(Given information begins)

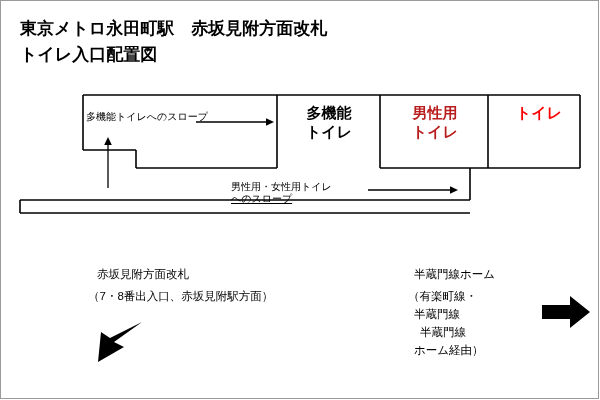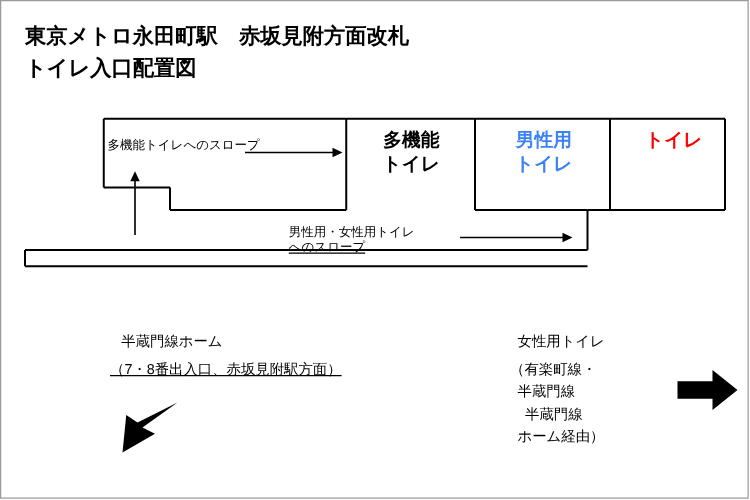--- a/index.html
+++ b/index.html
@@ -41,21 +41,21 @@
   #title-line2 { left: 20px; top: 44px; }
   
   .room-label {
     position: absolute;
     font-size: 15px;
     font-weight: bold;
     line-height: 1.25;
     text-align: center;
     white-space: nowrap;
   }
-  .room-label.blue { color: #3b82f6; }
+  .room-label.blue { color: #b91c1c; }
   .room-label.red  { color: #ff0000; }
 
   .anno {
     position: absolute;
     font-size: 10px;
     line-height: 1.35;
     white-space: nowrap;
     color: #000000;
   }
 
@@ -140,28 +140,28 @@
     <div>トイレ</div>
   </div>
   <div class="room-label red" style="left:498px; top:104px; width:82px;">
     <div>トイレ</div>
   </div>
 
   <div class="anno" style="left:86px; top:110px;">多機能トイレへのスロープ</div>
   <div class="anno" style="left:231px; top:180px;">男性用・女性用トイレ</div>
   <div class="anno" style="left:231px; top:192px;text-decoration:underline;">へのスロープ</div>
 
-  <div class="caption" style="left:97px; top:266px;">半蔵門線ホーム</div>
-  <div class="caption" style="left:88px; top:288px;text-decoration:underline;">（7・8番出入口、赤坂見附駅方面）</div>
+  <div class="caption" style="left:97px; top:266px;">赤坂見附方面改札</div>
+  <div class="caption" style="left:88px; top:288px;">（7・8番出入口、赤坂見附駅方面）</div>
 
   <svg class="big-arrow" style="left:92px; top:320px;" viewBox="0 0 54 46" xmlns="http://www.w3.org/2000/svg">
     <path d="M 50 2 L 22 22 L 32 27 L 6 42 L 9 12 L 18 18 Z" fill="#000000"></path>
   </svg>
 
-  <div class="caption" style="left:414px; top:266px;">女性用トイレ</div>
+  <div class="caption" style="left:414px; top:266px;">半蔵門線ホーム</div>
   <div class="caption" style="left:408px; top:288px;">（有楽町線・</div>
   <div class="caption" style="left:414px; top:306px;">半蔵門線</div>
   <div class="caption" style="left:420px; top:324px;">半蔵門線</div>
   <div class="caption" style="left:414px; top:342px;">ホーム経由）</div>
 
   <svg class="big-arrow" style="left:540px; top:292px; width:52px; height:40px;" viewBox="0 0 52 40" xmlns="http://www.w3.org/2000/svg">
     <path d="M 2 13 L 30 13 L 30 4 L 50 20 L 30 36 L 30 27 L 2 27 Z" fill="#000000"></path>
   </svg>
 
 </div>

(Given information ends)
(Given information begins)

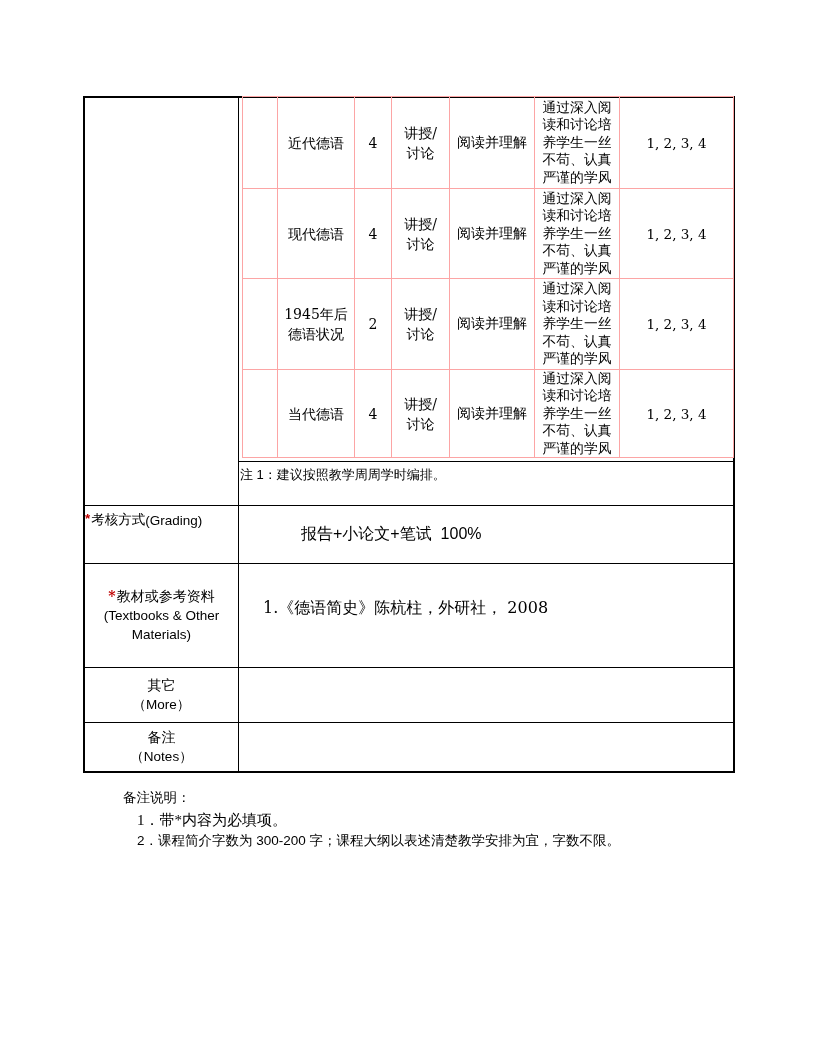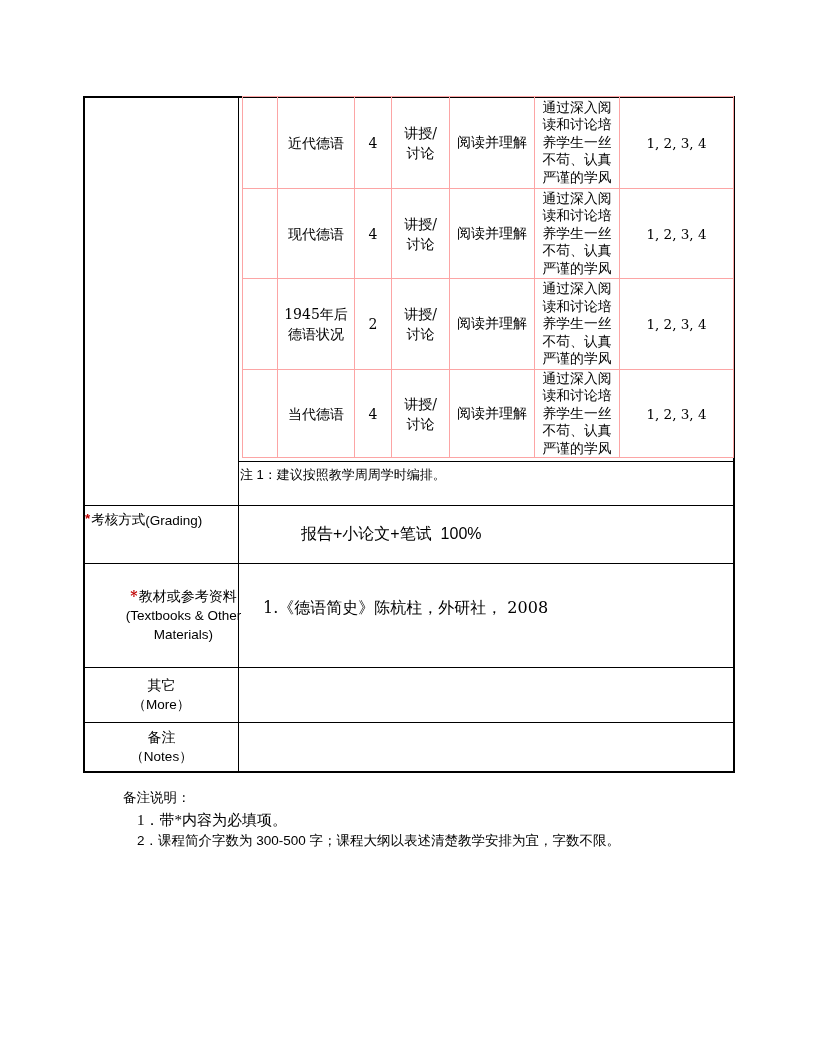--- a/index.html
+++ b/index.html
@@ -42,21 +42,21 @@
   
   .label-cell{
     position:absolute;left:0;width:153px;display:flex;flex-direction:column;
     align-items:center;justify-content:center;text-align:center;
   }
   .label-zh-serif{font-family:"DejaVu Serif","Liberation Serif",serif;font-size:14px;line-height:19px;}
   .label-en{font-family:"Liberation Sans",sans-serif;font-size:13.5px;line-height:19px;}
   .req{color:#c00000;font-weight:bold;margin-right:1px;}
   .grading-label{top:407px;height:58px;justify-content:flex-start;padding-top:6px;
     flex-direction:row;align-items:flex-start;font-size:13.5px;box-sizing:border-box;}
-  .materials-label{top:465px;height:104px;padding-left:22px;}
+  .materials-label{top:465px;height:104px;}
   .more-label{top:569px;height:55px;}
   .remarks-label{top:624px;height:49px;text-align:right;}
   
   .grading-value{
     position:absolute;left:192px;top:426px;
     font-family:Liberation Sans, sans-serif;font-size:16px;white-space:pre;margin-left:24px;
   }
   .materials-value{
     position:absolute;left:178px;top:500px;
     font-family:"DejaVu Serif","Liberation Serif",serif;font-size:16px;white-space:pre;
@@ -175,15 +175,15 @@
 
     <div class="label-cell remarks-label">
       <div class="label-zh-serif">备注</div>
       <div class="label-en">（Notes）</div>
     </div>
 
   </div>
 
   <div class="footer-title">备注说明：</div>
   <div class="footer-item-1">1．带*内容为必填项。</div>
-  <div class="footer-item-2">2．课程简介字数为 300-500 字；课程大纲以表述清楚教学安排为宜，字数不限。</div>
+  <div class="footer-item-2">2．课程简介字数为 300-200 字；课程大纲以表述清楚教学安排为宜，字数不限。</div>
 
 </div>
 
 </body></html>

(Given information ends)

Lines containing the string "underline" in the listing: say how many there are, giving only the number.

2